Exercise brief: Return the lines of the data below in which the string "sito" occurs.

The data:
+ + + +

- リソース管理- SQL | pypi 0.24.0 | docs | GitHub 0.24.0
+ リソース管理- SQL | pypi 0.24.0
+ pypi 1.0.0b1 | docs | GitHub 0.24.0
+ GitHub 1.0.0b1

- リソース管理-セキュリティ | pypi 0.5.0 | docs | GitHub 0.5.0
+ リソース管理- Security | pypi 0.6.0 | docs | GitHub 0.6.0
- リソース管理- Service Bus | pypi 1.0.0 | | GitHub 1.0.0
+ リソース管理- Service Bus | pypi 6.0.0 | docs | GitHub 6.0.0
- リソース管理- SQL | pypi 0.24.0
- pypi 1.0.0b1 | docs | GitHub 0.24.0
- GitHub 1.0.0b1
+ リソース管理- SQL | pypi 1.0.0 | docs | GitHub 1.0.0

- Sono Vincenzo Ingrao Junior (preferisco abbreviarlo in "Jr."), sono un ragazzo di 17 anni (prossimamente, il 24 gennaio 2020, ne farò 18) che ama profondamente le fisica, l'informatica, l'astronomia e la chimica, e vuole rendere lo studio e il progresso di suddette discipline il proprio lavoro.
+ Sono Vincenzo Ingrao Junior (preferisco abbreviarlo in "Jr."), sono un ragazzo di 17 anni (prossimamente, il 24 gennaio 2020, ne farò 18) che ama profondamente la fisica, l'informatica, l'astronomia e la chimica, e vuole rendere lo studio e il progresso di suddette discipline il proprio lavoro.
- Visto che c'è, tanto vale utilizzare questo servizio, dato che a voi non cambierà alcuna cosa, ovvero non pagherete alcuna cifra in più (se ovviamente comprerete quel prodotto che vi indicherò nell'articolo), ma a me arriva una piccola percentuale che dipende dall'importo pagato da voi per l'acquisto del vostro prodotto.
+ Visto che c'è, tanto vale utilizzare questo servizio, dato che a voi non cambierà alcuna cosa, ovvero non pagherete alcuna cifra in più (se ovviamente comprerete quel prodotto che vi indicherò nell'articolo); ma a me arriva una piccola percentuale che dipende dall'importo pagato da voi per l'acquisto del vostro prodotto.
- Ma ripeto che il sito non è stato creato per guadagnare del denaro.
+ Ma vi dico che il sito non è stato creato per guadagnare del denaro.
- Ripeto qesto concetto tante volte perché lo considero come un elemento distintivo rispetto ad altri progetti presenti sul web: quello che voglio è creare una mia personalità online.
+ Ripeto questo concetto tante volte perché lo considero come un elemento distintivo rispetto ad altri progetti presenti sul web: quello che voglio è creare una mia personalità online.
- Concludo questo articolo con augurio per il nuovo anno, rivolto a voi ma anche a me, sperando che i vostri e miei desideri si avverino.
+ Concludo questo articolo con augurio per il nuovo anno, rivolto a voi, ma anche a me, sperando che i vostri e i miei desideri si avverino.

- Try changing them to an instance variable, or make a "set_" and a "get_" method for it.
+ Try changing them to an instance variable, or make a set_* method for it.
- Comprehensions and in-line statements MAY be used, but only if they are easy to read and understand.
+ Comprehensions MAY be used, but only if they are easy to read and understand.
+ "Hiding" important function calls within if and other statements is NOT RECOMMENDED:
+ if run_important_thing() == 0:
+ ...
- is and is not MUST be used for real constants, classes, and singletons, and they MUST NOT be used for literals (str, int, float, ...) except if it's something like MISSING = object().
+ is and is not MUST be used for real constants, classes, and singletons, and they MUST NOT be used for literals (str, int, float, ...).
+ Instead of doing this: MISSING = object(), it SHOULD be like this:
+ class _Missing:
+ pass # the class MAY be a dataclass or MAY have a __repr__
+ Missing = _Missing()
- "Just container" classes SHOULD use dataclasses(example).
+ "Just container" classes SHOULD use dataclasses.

+ + + +

Answer to the problem:
- Ma ripeto che il sito non è stato creato per guadagnare del denaro.
+ Ma vi dico che il sito non è stato creato per guadagnare del denaro.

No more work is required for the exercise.